Kleo the Misfit Unicorn is Canadian children's animated series. A television pilot episode for the series aired in 1997, and Kleo the Misfit Unicorn became a regular series in 1998.

Plot
The series takes place in the fictional world of Misfit Land, populated by 'misfits', an eclectic group of characters notable for their unique traits that distinguish them from other members of their species. Kleo is a unicorn charged with aiding those who accidentally arrive in Misfit Land in returning to their home worlds.

Characters

Misfit Land (Ir)Regulars
These are the key misfits who have chosen to stay in Misfit Land indefinitely. They each represent a different aspect of what it can mean to be a misfit.

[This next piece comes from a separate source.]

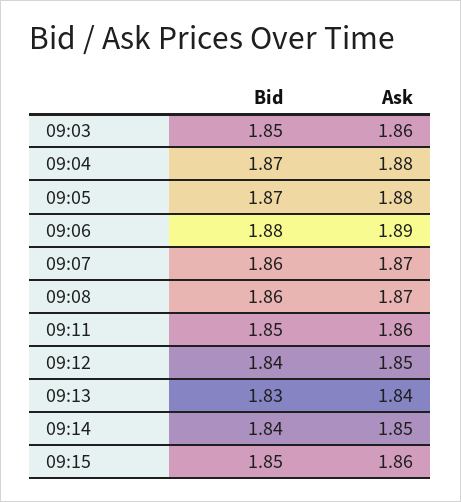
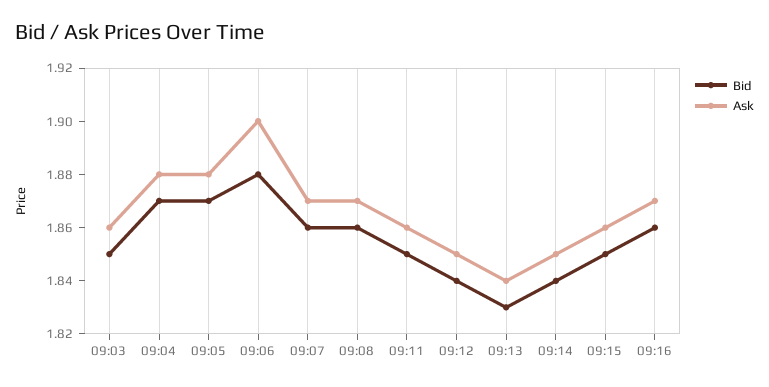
Ask, 09:06: 1.89 -> 1.9
Bid, 09:16: none -> 1.86
Ask, 09:16: none -> 1.87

Kleopatra "Kleo" (The Misfit Unicorn)
The only winged unicorn in existence. She is the star of the show, sent from the unicorn home world of ZaZma on a special mission: to aid the departure of those who arrive in Misfit Land, but don't really belong there. She is the misfits' leader, and she becomes more assured in her role.

Slim (The Striped Hippo)
Slim talks pretty tough, with his gruff, Texan accent, but underneath the bluster, he's about as together as Yugoslavia. His inside often comes outside in moments of crisis. Nevertheless, no matter what his mood, he's always ready to help a friend, or a stranger, for that matter, and when it comes down to the crunch, his size and brute strength can come in handy.

Henry (The walking fish)
An upper-class English eccentric in the form of a fish that walks and lives in a tree. Henry considers misfitdom to be an exalted state, a cut above the common. In fact, he feels a snobbish, patrician pity for those poor souls who must "languish in conformity". Henry is supremely self-assured, and he (almost) always justifies that assurance, with grace and style to boot.

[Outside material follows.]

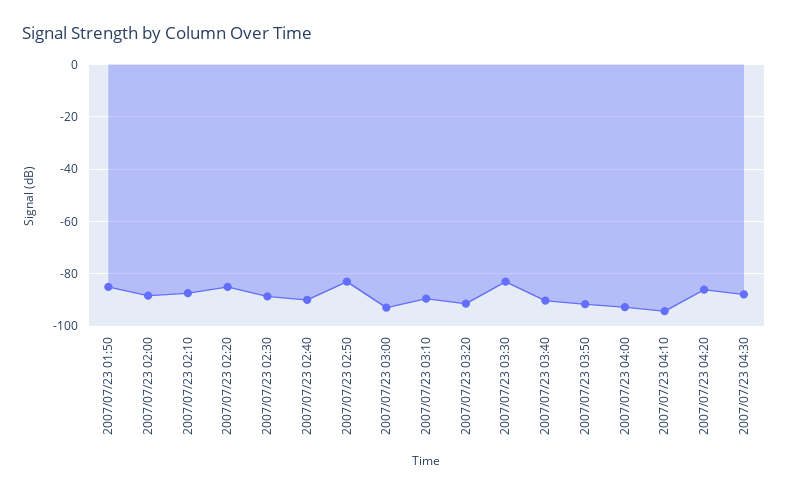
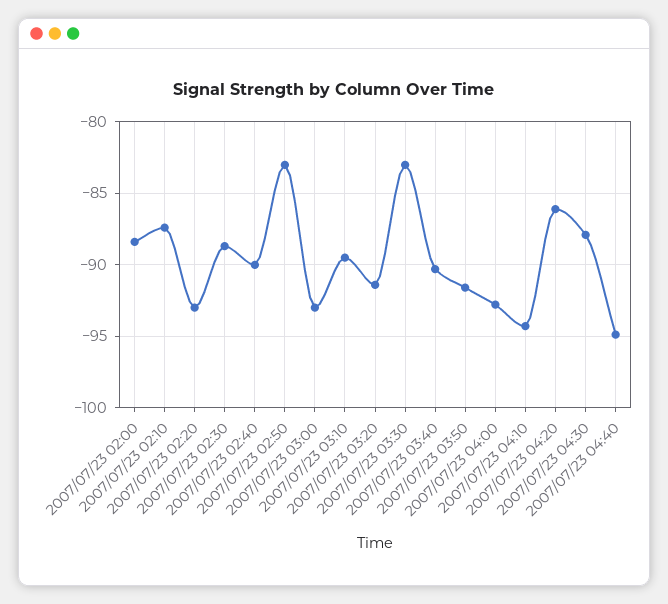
2007/07/23 01:50: -85 -> none
2007/07/23 02:20: -85 -> -93
2007/07/23 04:40: none -> -95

The Wannabee (The Shapeshifting Bee)
Convinced that "Nobody except beekeepers likes beez", The Bumbling Wannabee has, through the force of sheer insecurity, somehow achieved a chameleon-like ability to shape and voice-shift to whomever he's buzzing around at the time. Unfortunately, the impression is never perfect—no matter who he's imitating, he can't quite hide his wings, and his eyes alway stay a bit buggy. Also, whatever accent he puts on, there's a little bit of a buzz to it that he can't disguise. Things often go wrong around the Wannabee because he's too eager to please, and much too easily led, but no one ever doubts his good (though usually misguided) intentions.

Lyle (The unfierce Dragon)
Imagine the most horrifying reptilian monstrosity you've ever seen. Now imagine it wearing an apron and a friendly smile, offering you a fresh-made batch of chocolate chip cookies. Lyle is huge, with great, big, sharp teeth and impenetrable scales, but he's as unfierce as they come. He enjoys decorating his lair, and prefers to use his fiery breath for low-level convection, rather than crisping maidens, etc. Other dragons shun him for his friendly, tame ways, but that doesn't bother Lyle. He has plenty of friends in Misfit Land. He doesn't appear in every episode, just a few here and there.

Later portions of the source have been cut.